LBAcache manual for  LBAcache 01may2004,  written and conceived
by  ( (c) 2001-2004, GPLed)  Eric Auer  <eric@coli.uni-sb.de>.


Welcome to Erics GPLed* LBAcache hard disk cache! You need some
XMS, at least a 386 CPU and some (...) drive to cache to use this.
You can also cache diskettes, but this function is off by default.

See the footnote on the GPL. It is GPL version 2, by the way.
In short: "This is FREE open source software, intended to be useful,
but WITHOUT ANY GUARANTEE". And it comes with the (NASM) source code.
Please read COPYING.TXT which should also be in this directory,
which contains the full license agreement. A short revision history
of this LBAcache.txt can be found at the bottom, after the footnote.


*** Limitations ***


* Read cache only *


Only read access is cached, so no waiting for that "It is now
safe to turn off your PC" message - but also somehow suboptimal
performance. I recommend setting BUFFERS to 4*(cluster size in
KByte) + 2 in (fd)config.sys to (maybe!?) have some small write cache
as well. By the way, smartdrv usually offers 32 write buffers and
DR DOS NWCACHE usually has a multi purpose 16k buffer for floppy
track read-ahead, write pooling and similar things. In MS DOS, you
can set the "secondary buffers" to a non-zero value to get a bit
of read-ahead. The "write" statistics of LBAcache only tell you that
cache contents got updated after disk writes, but the disk writes
did happen at once and are not delayed in any way by the cache.

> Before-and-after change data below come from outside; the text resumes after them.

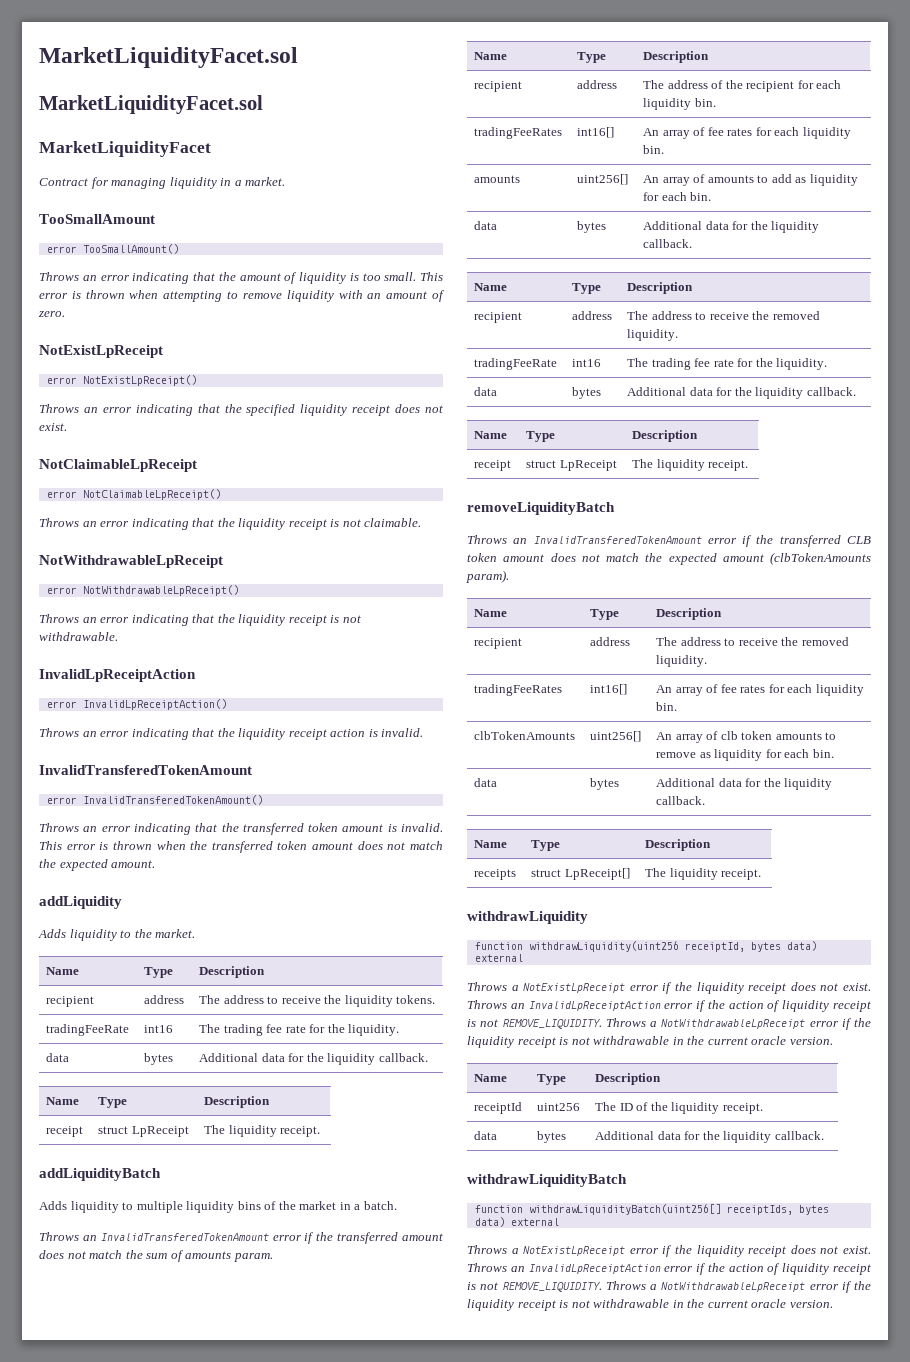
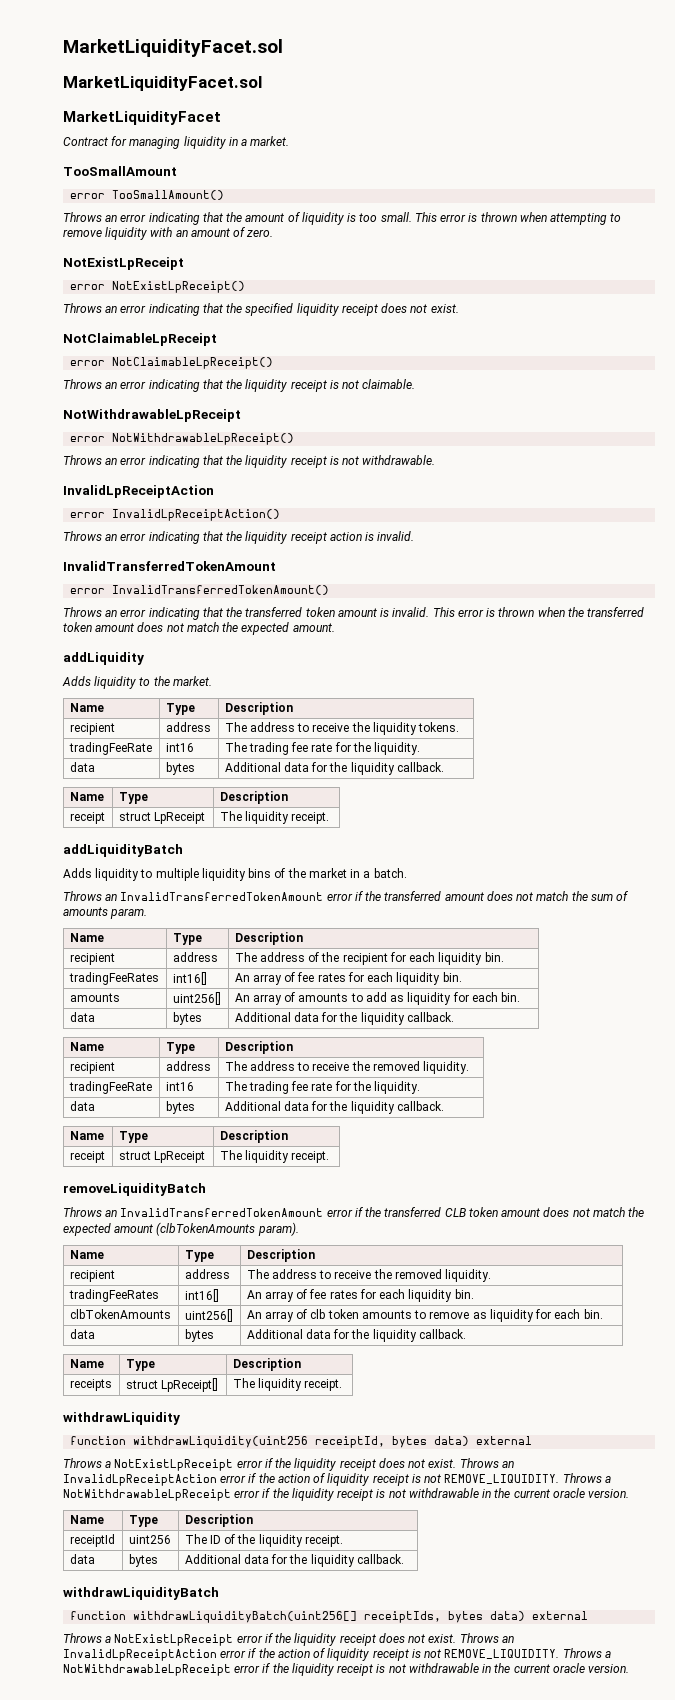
  Throws an error indicating that the liquidity receipt action is invalid.
- InvalidTransferedTokenAmount
- error InvalidTransferedTokenAmount()
+ InvalidTransferredTokenAmount
+ error InvalidTransferredTokenAmount()
- Throws an InvalidTransferedTokenAmount error if the transferred amount does not match the sum of amounts param.
+ Throws an InvalidTransferredTokenAmount error if the transferred amount does not match the sum of amounts param.
- Throws an InvalidTransferedTokenAmount error if the transferred CLB token amount does not match the expected amount (clbTokenAmounts param).
+ Throws an InvalidTransferredTokenAmount error if the transferred CLB token amount does not match the expected amount (clbTokenAmounts param).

* Disclaimer / Warning / Safety Information *


Next, the usual WARNING: This is a beta version of a thing that
interacts with your hardware very closely. So be warned that any
bug I have not found yet may destroy your data! Do BACKUPS of
your data before you start using this and once a while, stop
using this cache to make fresh versions of those backups, etc.!

You may have guessed it, but I would not have released this if it
were destroying data all the time. So here are the good news:
The cache has been NICE to my data recently, so I hope it will be
to yours as well. Only drives supported by the BIOS are supported,
but no special ones like CD drives and ZIP drives and similar.

LBAcache will panic (stop to cache data until you unload it and
load it again) when some "dangerous" things happen. It will show
a message then. This means that the cache will pretend to be gone.
You can simply continue to work with your system, no data should be
lost. But you should still check why the cache got frightened: A
cache which pretends to be gone will not speed up anything anymore!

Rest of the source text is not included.